A range of speakers joined Ms. Thunberg at the award program, including youth activist Tokata Iron Eyes of the Standing Rock Sioux Nation, actors Sophia Bush and Maggie Gyllenhaal and Ms. Gyllenhaal’s 12-year-old daughter, Ramona Sarsgaard.
Ms. Gyllenhaal credited her daughter with her own activist awakening. Part of the reason children lead with clarity on the issue of climate change, she said, is not just that their lives will be most affected. It’s because they don’t use money, as adults do.
“The skewed, mind-numbing logic of greed that got us into this position hasn’t really infiltrated them yet, and they can’t understand why we aren’t doing anything,” Ms.
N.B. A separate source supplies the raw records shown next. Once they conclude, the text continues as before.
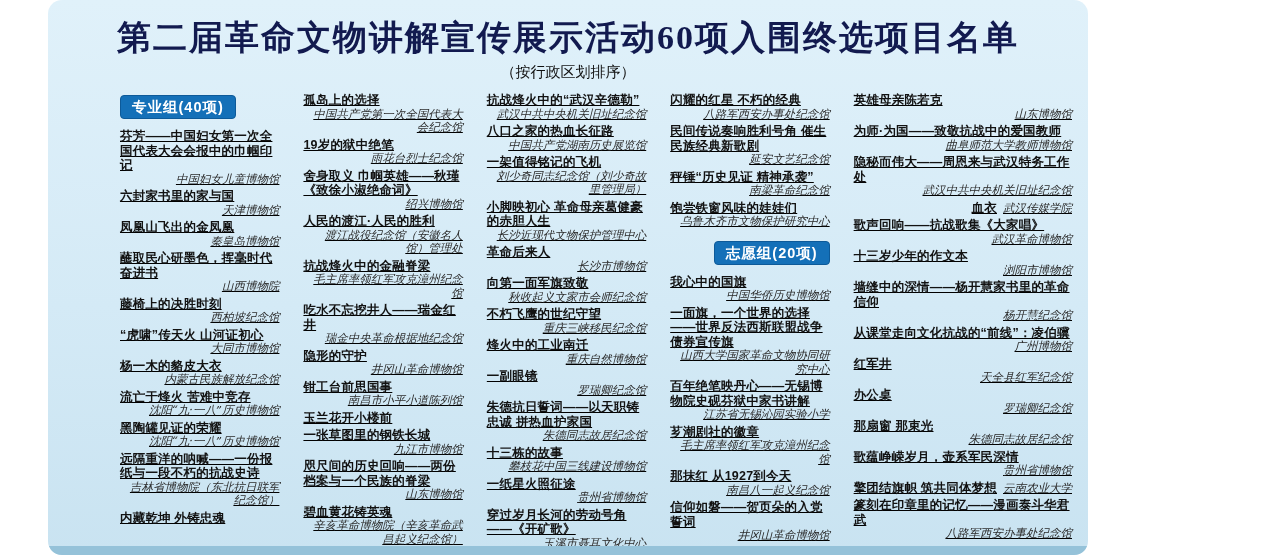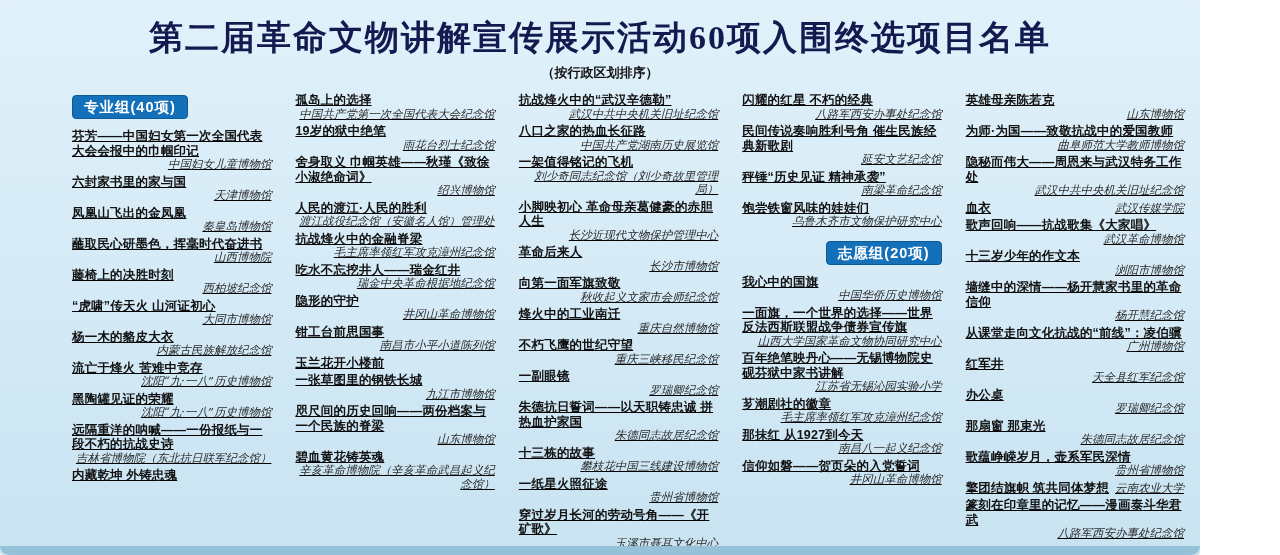--- a/index.html
+++ b/index.html
@@ -5,12 +5,13 @@
   html,body{margin:0;padding:0;background:#ffffff;}
   .page{
     position:relative;
-    width:1200px;height:555px;
+    width:1040px;height:555px;
     box-sizing:border-box;
     background:linear-gradient(180deg,#e0f1fa 0%,#d4eaf6 55%,#c9e3f1 100%);
-    border-radius:2px;
+    border-radius:14px;
     overflow:hidden;
     font-family:"Liberation Sans",sans-serif;
+    margin-left:48px;
   }
   .page::after{
     content:"";position:absolute;left:0;right:0;bottom:0;height:9px;

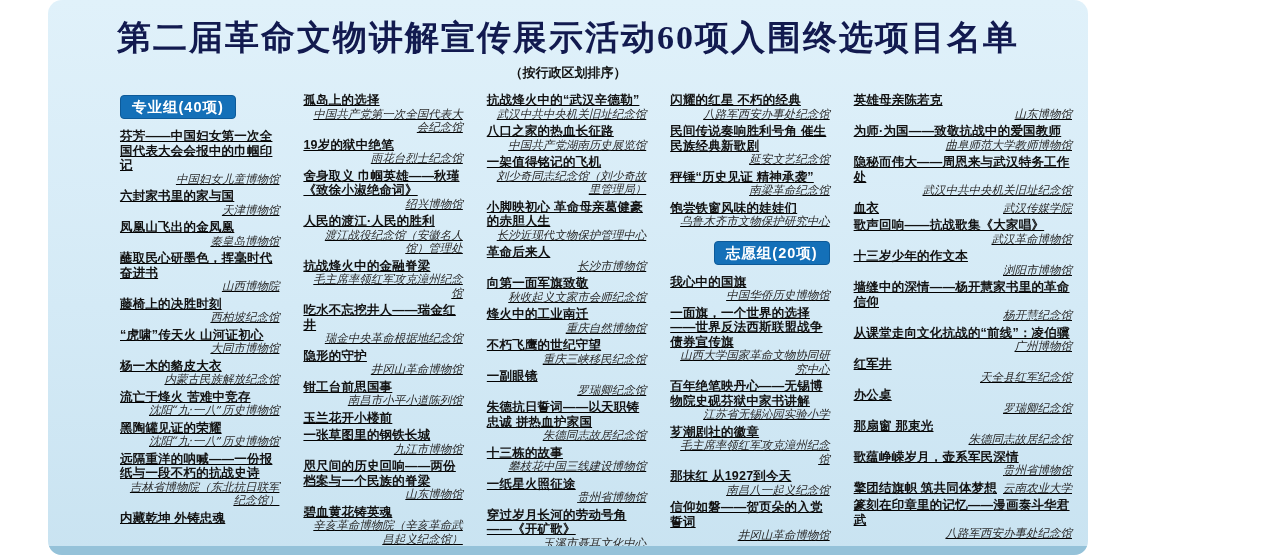--- a/index.html
+++ b/index.html
@@ -30,9 +30,8 @@
     margin-top:7px;
     text-align:center;
     font-family:"Liberation Serif",serif;
-    font-size:13px;line-height:15px;
+    font-size:15px;line-height:15px;
     color:#111111;
-    font-weight:bold;
   }
   .grid{
     display:grid;

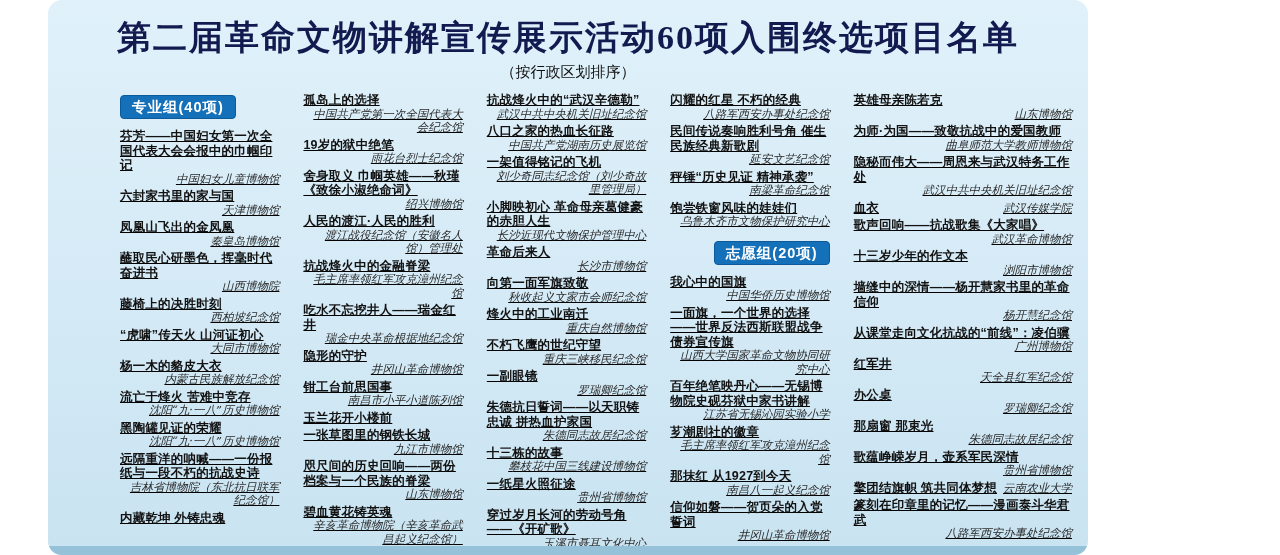--- a/index.html
+++ b/index.html
@@ -69,7 +69,7 @@
     line-height:13.5px;
     color:#2b2b2b;
   }
-  .entry.inline{display:flex;justify-content:space-between;align-items:baseline;gap:6px;}
+  .entry.inline{display:flex;justify-content:flex-end;align-items:baseline;gap:6px;}
   .entry.inline .entry-title{white-space:nowrap;}
   .entry.inline .entry-org{white-space:nowrap;}
 </style>

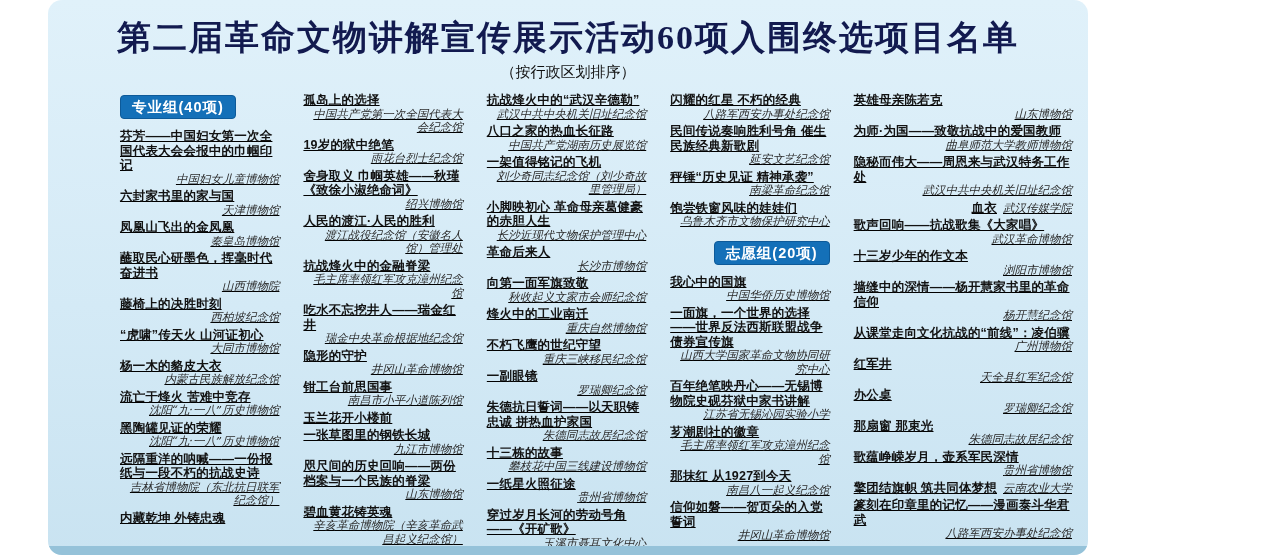--- a/index.html
+++ b/index.html
@@ -201,12 +201,12 @@
           <div class="entry-org">秋收起义文家市会师纪念馆</div>
         </div>
         <div class="entry">
+          <div class="entry-title">不朽飞鹰的世纪守望</div>
+          <div class="entry-org">重庆三峡移民纪念馆</div>
+        </div>
+        <div class="entry">
           <div class="entry-title">烽火中的工业南迁</div>
           <div class="entry-org">重庆自然博物馆</div>
-        </div>
-        <div class="entry">
-          <div class="entry-title">不朽飞鹰的世纪守望</div>
-          <div class="entry-org">重庆三峡移民纪念馆</div>
         </div>
         <div class="entry">
           <div class="entry-title">一副眼镜</div>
Gyllenhaal said. “They can’t understand because it doesn’t make any sense.”
A panel of youth activists, including GW first-year student Khadija Khokhar, joined Ms. Thunberg and Ms. Bush onstage for a discussion of life within the movement against climate change. Panelists agreed that the sense of community with their peers was essential to maintaining both their impetus and their sanity.
“All nonviolent movements start with youth,” Ms. Khokhar said.
Amnesty International Secretary-General Kumi Naidoo agreed. “It is high time that we, as adults, did half as much as our children” to fight climate change, he said.
“These young leaders have laid down the challenge,” Mr. Naidoo said. “In an apathetic world drifting towards calamity, they have stood up as our collective conscience and said, ‘Enough is enough.’ Now it’s time for every single one of us to follow them.”
To that end, Ms. Thunberg encouraged her audience to join her and other young activists in their general strikes Sept. 20 and 27.
“Activism works,” Ms. Thunberg said. “So what I’m telling you to do now is to act, because no one is too small to make a difference.
“And just one last thing: See you in the streets.”